La restauration de la maison Hormidas-Lauriault (1905) implique une remise en valeur du parement en bois des façades et de ses composantes ornementales. Une précieuse photographie prise dans les années trente permet d’apprécier l’amalgame des décorations d’inspiration victorienne de la façade principale dans toute sa splendeur. Cette vision idyllique est devenue notre cadre de référence et guide nos actions. Elle montre que des rayons de soleil ornent le fronton triangulaire, au-dessus de l’imposte de la porte-lucarne. Ils sont camouflés, depuis 1983, sous une armature de plastique blanchâtre, qui imite la planche de clin d’origine. Toutefois, l’espoir de retrouver les rayons intacts s’évanouit lors des travaux de dépouillement de l’enveloppe de vinyle. Le constat est brutal, il ne reste plus que des vestiges épars du frontispice original. Cette perte dramatique d’authenticité s’explique par l’intervention d’un installateur, qui a systématiquement éliminé, à coup de ciseaux à bois, la plupart des parures en saillie sur les murs extérieurs. Une décision que les vendeurs de produits contemporains s’abstiennent de dévoiler à leurs clients, à savoir : le sacrifice méthodique des éléments significatifs d’un style architectural. Cette intervention expéditrice requise pour fixer des fourrures en bois d’épinette (1 x 3), à espacement régulier, disposées à la verticale comme base de clouage au nouveau revêtement de finition synthétique.
Devant le constat d’un vide ornemental, la décision est prise de reproduire les rayons de soleil. Ils se composent de lignes ou d’éléments linéaires matérialisant, sous forme symbolique, la lumière divine dans l’art religieux. D’autres personnes y reconnaissent la représentation des rayons de bois d’une roue de charrette, et même celle d’un rouet à filer la laine. Une étude attentive de la photo en notre possession ainsi qu’une recherche sur internet permettent d’approfondir nos connaissances sur cet élément rayonnant circonscrit dans un demi-cercle.

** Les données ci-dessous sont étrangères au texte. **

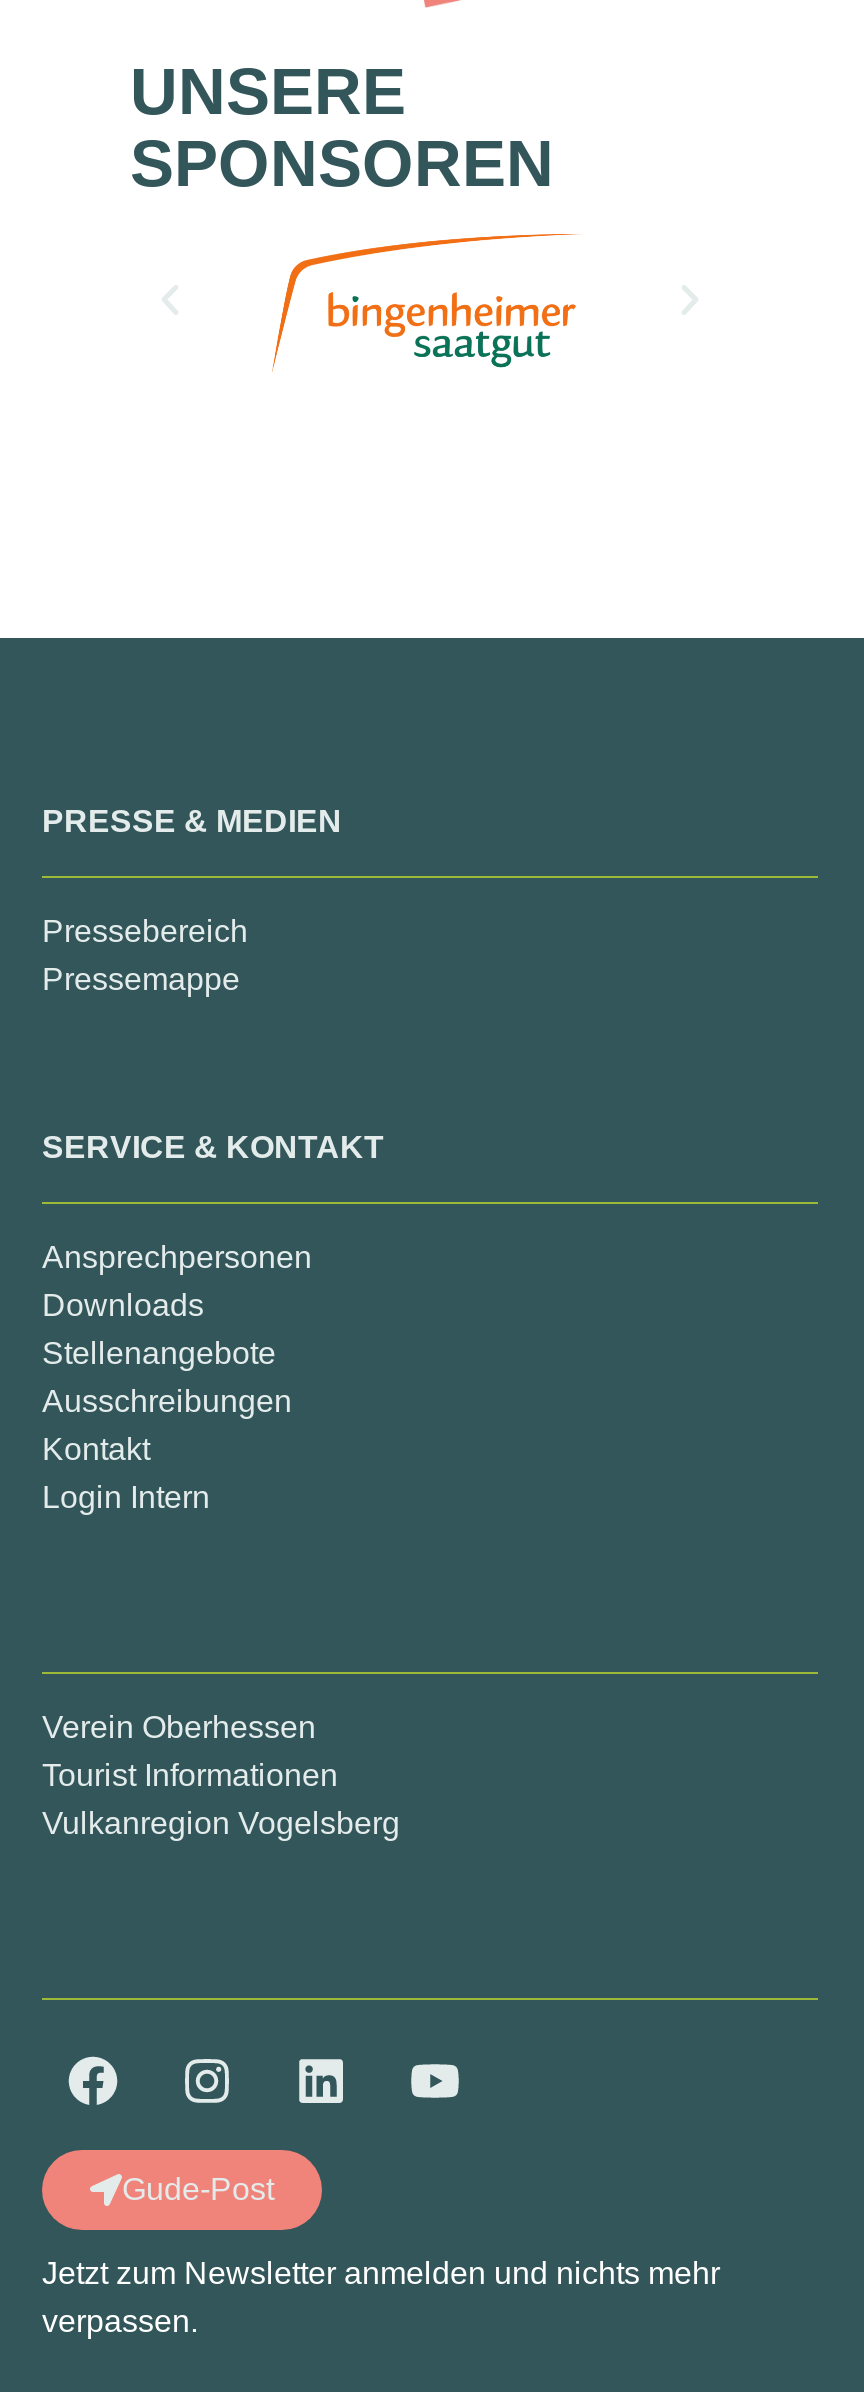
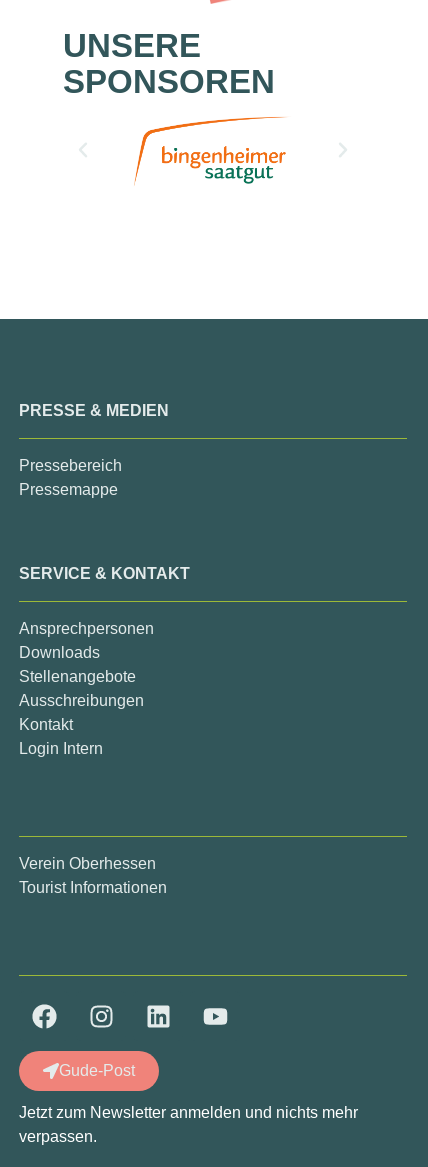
- Vulkanregion Vogelsberg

Grâce au relevé de l’empreinte laissée par les couches de peinture autour des rayons divergents, il a été possible de définir le contour primitif et de reporter les mensurations sur un gabarit. Les retailles d’une planche de cèdre servent à fabriquer les rayons aux bonnes dimensions. Les arêtes sont adoucies avec une lime à bois afin d’accentuer les détails d’ornementation. Finalement, une petite touche de raffinement est ajoutée en creusant une rainure concave au centre de la pièce de bois. Le parement d’origine du mur est patiemment décapé à l’aide d’un pistolet à chaleur. Un léger sablage précède l’étalement de plusieurs couches de teinture opaque pour minimiser la découpe autour des sept rayons. Ils sont ajustés individuellement à partir du point central, collés et vissés en place pour l’immortalité. La moulure courbe de l’encadrement a exigé quelques réparations ponctuelles. L’emploi de bouche-pore apporte l’illusion d’une seule pièce de bois, une fois le tout apprêté et peint.
Cette reconstitution des boiseries redonne une légitimité au fronton de la porte-lucarne. Un subtil accent de jaune a été ajouté dans la rainure pour accentuer l’effet de rayonnement. Toutefois, comme le résultat de cette initiative n’obtient pas l’unanimité au sein de la famille, il a fallu remonter dans un escabeau et retoucher les sillons d’un blanc chaud pour un accueil plus chaleureux. Un écueil facilement réversible par quelques coups de pinceau, contrairement à un varlopage des ornements architecturaux.
Article tiré de La Lucarne – Été 2019 (Vol XL, numéro 3).